Saturday 3 November 2012

Food Artisan: La Tartine

I love to shout about people who do good, especially when it comes to food. I knew when I visited La Tartine that I wanted to do a lot of shouting. I hope everyone can hear me...

Nick Anthony and his French wife, Laurence, opened La Tartine, Australia's first certified organic sourdough bakery, almost 15 years ago. They moved over from France where they made traditional pain au levain – proper heavenly sourdough with nothing but organic stoneground flour, spring water and Brittany sea salt. This beautiful bread with its distinctive sourness, chewy open crumb and sweet, crackling crust is the reason they set up their own bakery on Wisemans Ferry Road, Somersby here in NSW.

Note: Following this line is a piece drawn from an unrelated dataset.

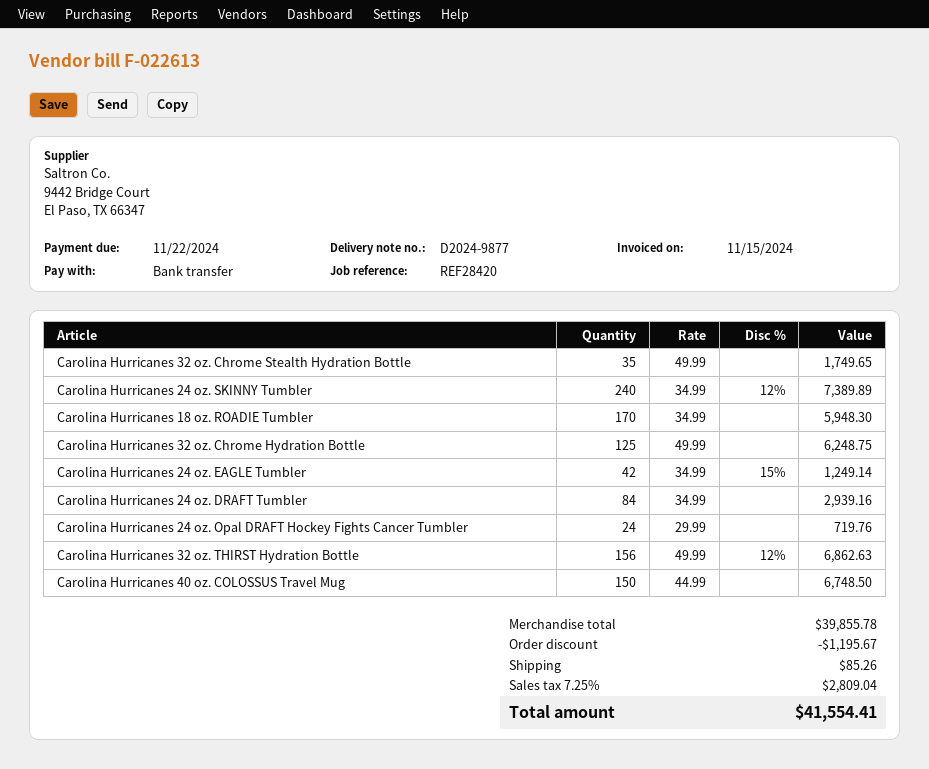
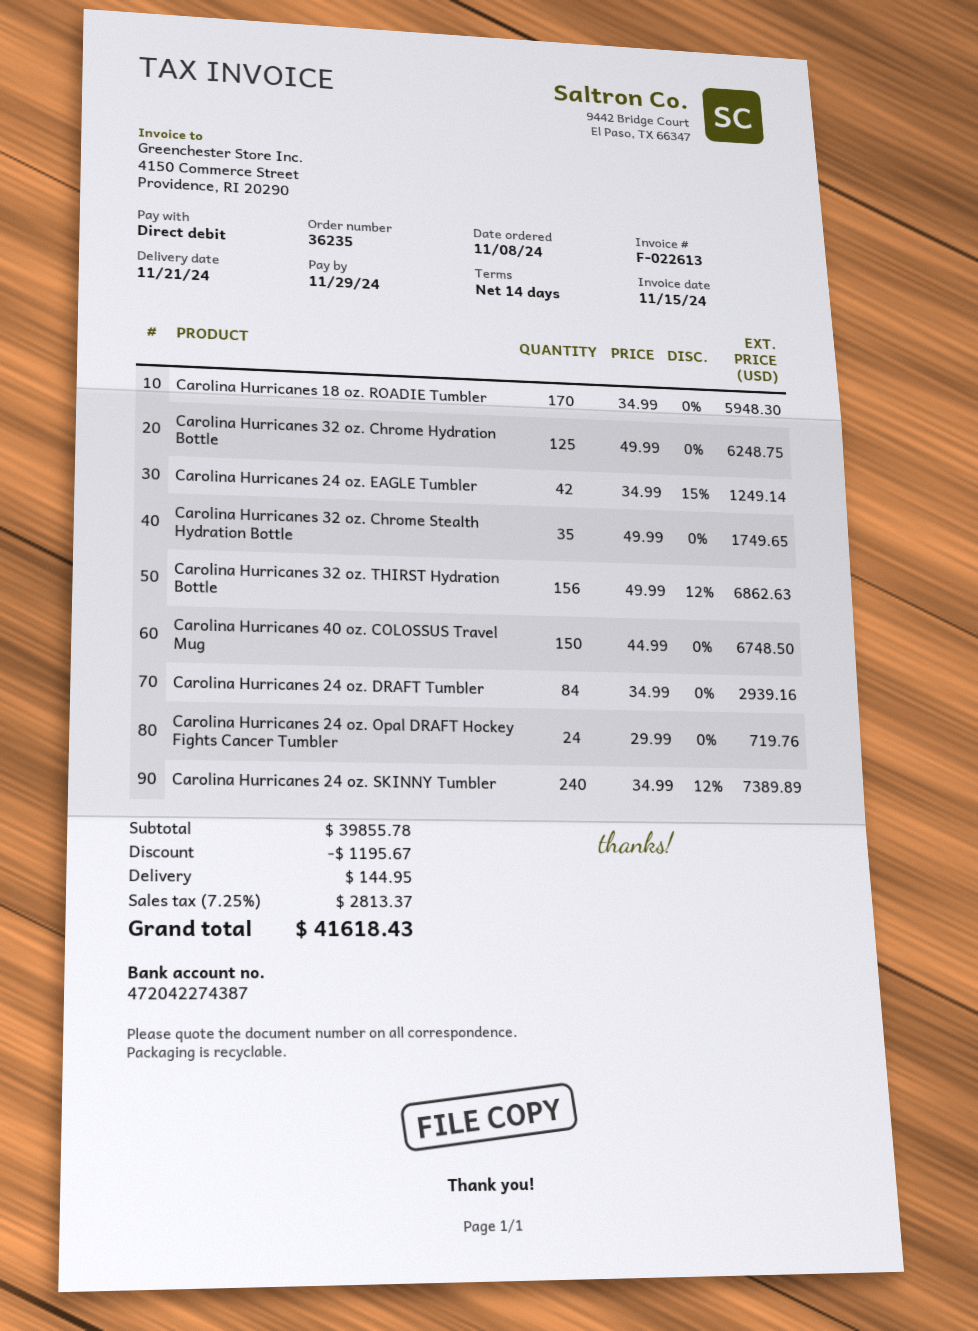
due date: 2024-11-22 -> 2024-11-29
payment method: bank transfer -> direct debit
shipping: 85.26 -> 144.95
tax: 7.25% = 2809.04 -> 7.25% = 2813.37
total: 41554.41 -> 41618.43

Instead of French ingredients, these Central Coast-made loaves use organic flour from Gunnedah, filtered tap water ("there was no way we were using tap water after our daughters complained their bath water stunk like a swimming pool!") and Murray River salt.

So what is sourdough? Well, it's bread raised using natural yeasts – wild yeasts that are all around us. The sourdough process starts off with a natural leaven made up of flour and water that's left to ferment with the help of these airborne yeasts. This leaven is mixed with more flour and water to make a dough, then it's cut, weighed and shaped into loaves – all by hand at La Tartine. It's the long proving, though, that makes a great loaf.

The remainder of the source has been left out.